→ AIM OF THE TASK:
Exactly as they appear below, repeat the lines from the one with "- Αρθραλγία | Δεν εφαρμόζεται | Συχνές" through the one with "ασφάλειας του risdiplam", and no others.

(Items from a data source)
○ ○ ○ ○ ○

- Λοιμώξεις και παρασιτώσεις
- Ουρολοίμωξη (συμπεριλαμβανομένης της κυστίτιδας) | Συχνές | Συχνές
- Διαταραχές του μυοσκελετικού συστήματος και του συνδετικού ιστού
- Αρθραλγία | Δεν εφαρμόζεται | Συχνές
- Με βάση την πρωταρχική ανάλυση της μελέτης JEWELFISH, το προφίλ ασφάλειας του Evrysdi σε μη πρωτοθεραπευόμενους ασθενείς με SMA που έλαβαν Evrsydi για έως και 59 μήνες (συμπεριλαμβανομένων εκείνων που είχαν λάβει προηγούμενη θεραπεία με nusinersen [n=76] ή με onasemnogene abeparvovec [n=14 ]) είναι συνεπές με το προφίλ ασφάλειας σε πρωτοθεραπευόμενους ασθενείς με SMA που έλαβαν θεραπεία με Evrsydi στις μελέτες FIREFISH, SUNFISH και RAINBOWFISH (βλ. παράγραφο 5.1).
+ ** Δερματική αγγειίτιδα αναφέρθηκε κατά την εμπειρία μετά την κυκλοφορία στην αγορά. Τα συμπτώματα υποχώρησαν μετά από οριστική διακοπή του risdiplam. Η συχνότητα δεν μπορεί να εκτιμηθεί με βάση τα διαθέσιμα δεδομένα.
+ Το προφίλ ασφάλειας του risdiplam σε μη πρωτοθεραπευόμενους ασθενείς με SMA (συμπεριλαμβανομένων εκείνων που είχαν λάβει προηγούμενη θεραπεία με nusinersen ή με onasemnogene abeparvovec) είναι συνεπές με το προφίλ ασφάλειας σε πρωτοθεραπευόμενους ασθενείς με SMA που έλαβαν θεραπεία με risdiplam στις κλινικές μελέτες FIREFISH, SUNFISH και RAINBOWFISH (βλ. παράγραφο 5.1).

○ ○ ○ ○ ○

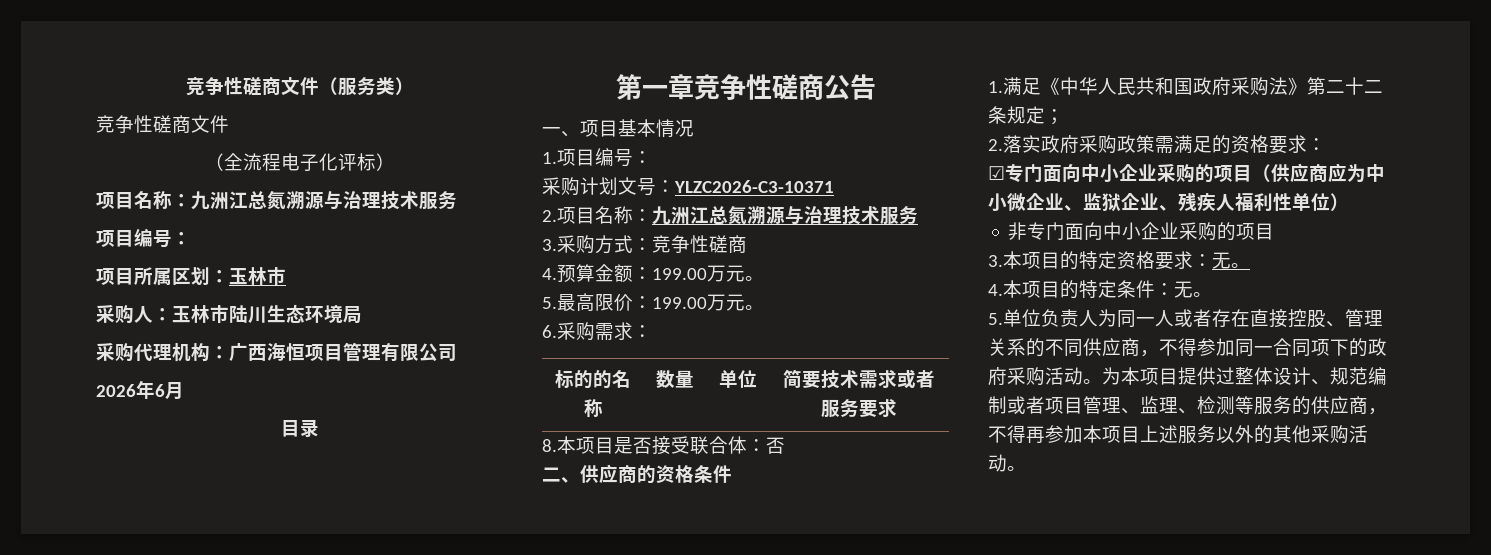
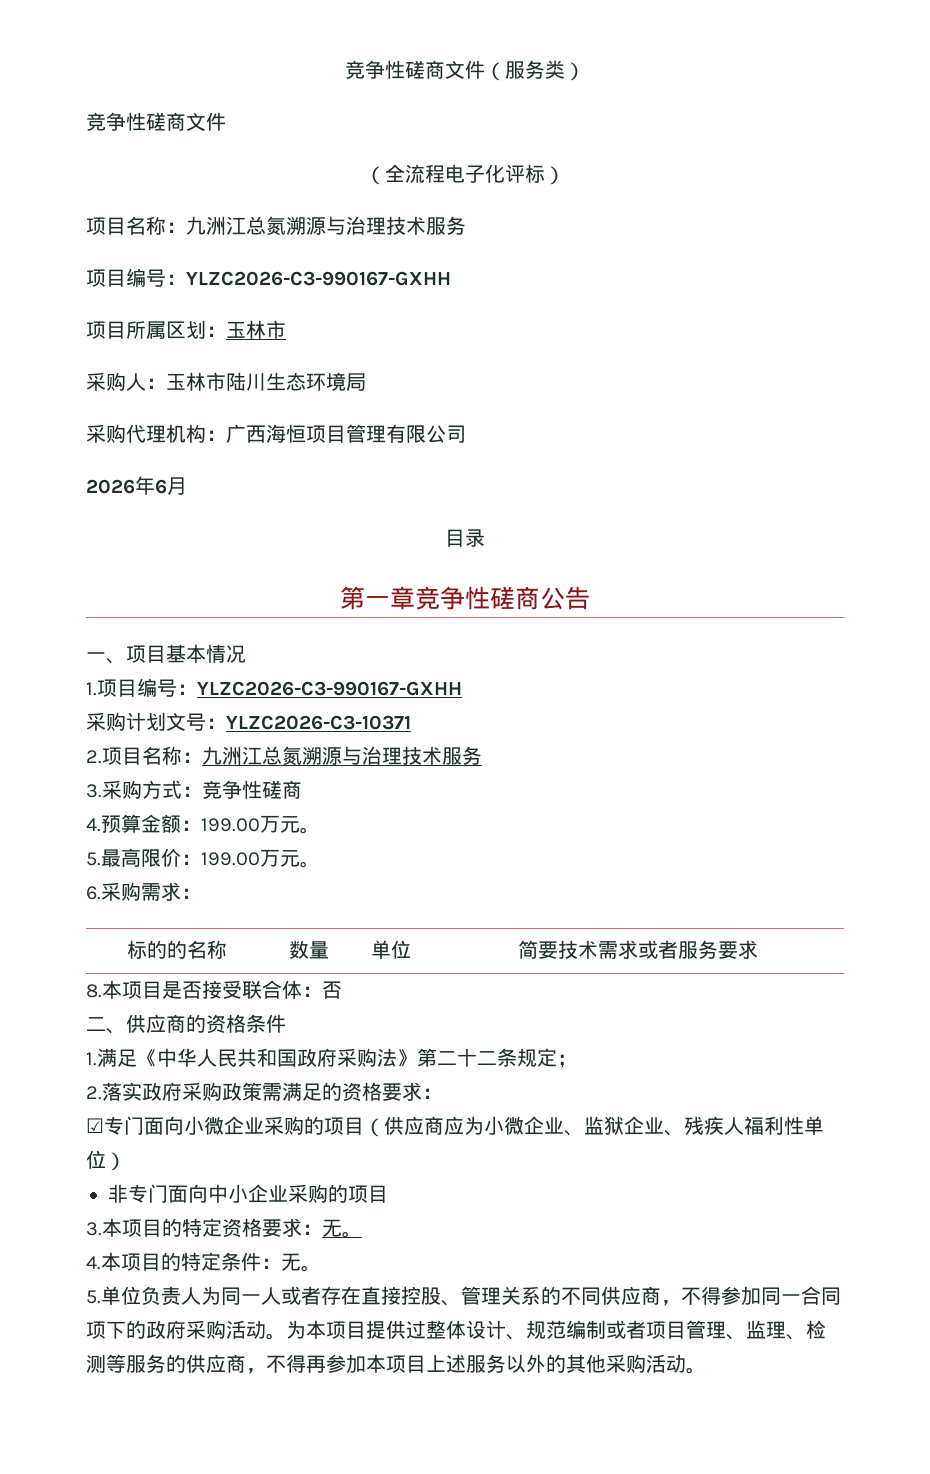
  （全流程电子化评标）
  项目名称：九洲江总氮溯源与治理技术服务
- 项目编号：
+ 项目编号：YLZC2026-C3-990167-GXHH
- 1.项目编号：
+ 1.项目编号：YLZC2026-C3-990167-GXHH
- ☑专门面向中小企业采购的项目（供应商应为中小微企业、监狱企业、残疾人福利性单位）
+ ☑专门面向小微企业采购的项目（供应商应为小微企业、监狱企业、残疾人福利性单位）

○ ○ ○ ○ ○

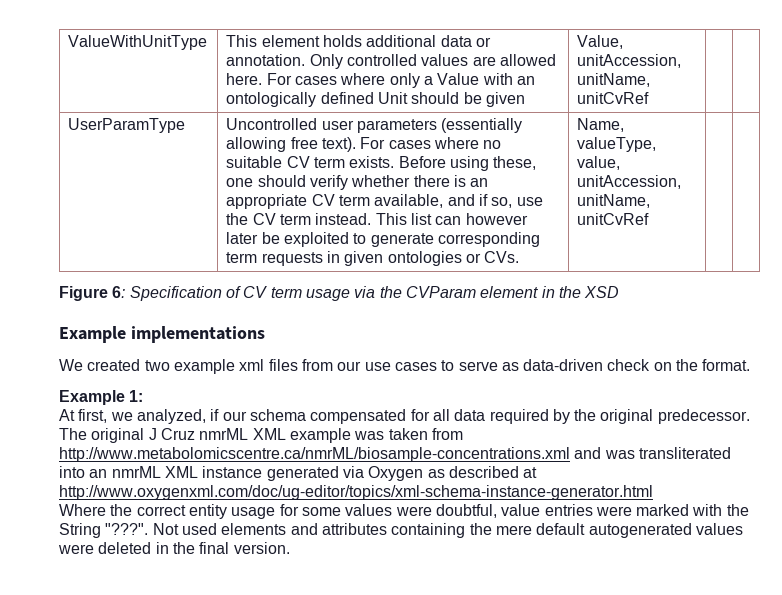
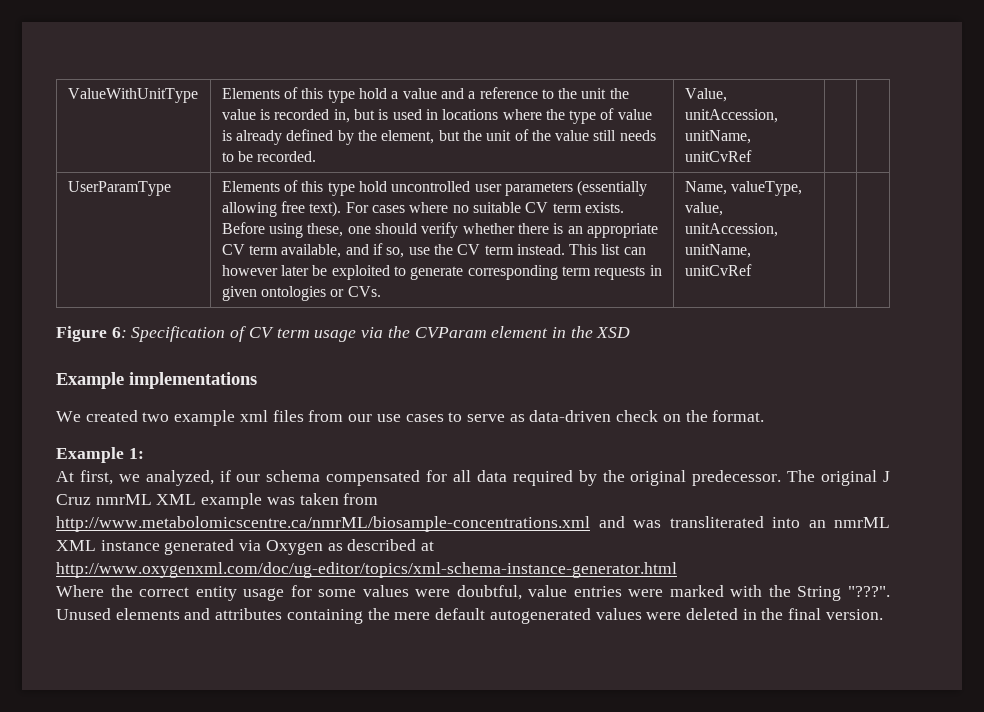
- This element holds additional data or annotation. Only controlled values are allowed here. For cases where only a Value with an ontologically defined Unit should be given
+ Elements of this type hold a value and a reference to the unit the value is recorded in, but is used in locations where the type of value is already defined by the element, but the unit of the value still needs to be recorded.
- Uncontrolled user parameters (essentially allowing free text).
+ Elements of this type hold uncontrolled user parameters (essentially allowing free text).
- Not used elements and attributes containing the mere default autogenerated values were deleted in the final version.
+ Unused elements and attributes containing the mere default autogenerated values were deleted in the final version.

○ ○ ○ ○ ○

→ EXPECTED ANSWER:
- Αρθραλγία | Δεν εφαρμόζεται | Συχνές
- Με βάση την πρωταρχική ανάλυση της μελέτης JEWELFISH, το προφίλ ασφάλειας του Evrysdi σε μη πρωτοθεραπευόμενους ασθενείς με SMA που έλαβαν Evrsydi για έως και 59 μήνες (συμπεριλαμβανομένων εκείνων που είχαν λάβει προηγούμενη θεραπεία με nusinersen [n=76] ή με onasemnogene abeparvovec [n=14 ]) είναι συνεπές με το προφίλ ασφάλειας σε πρωτοθεραπευόμενους ασθενείς με SMA που έλαβαν θεραπεία με Evrsydi στις μελέτες FIREFISH, SUNFISH και RAINBOWFISH (βλ. παράγραφο 5.1).
+ ** Δερματική αγγειίτιδα αναφέρθηκε κατά την εμπειρία μετά την κυκλοφορία στην αγορά. Τα συμπτώματα υποχώρησαν μετά από οριστική διακοπή του risdiplam. Η συχνότητα δεν μπορεί να εκτιμηθεί με βάση τα διαθέσιμα δεδομένα.
+ Το προφίλ ασφάλειας του risdiplam σε μη πρωτοθεραπευόμενους ασθενείς με SMA (συμπεριλαμβανομένων εκείνων που είχαν λάβει προηγούμενη θεραπεία με nusinersen ή με onasemnogene abeparvovec) είναι συνεπές με το προφίλ ασφάλειας σε πρωτοθεραπευόμενους ασθενείς με SMA που έλαβαν θεραπεία με risdiplam στις κλινικές μελέτες FIREFISH, SUNFISH και RAINBOWFISH (βλ. παράγραφο 5.1).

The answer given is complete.